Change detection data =
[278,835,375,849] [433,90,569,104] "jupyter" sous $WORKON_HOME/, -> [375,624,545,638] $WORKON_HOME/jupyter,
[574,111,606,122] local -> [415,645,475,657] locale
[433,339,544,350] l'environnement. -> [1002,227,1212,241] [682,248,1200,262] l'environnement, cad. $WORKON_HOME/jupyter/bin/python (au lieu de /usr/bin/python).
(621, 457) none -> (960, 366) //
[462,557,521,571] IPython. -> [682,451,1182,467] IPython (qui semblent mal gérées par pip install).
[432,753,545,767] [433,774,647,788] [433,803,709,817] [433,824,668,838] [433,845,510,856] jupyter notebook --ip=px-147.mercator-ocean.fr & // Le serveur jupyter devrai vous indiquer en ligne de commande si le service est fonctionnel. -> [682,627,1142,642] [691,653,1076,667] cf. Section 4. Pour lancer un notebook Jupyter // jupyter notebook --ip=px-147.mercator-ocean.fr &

WHAT IS EXPECTED = What is needed is an exact copy of the lines from the one containing "(621, 457) none -> (960, 366) //" through the last line of the records, and nothing else.

OUTPUT BELOW =
(621, 457) none -> (960, 366) //
[462,557,521,571] IPython. -> [682,451,1182,467] IPython (qui semblent mal gérées par pip install).
[432,753,545,767] [433,774,647,788] [433,803,709,817] [433,824,668,838] [433,845,510,856] jupyter notebook --ip=px-147.mercator-ocean.fr & // Le serveur jupyter devrai vous indiquer en ligne de commande si le service est fonctionnel. -> [682,627,1142,642] [691,653,1076,667] cf. Section 4. Pour lancer un notebook Jupyter // jupyter notebook --ip=px-147.mercator-ocean.fr &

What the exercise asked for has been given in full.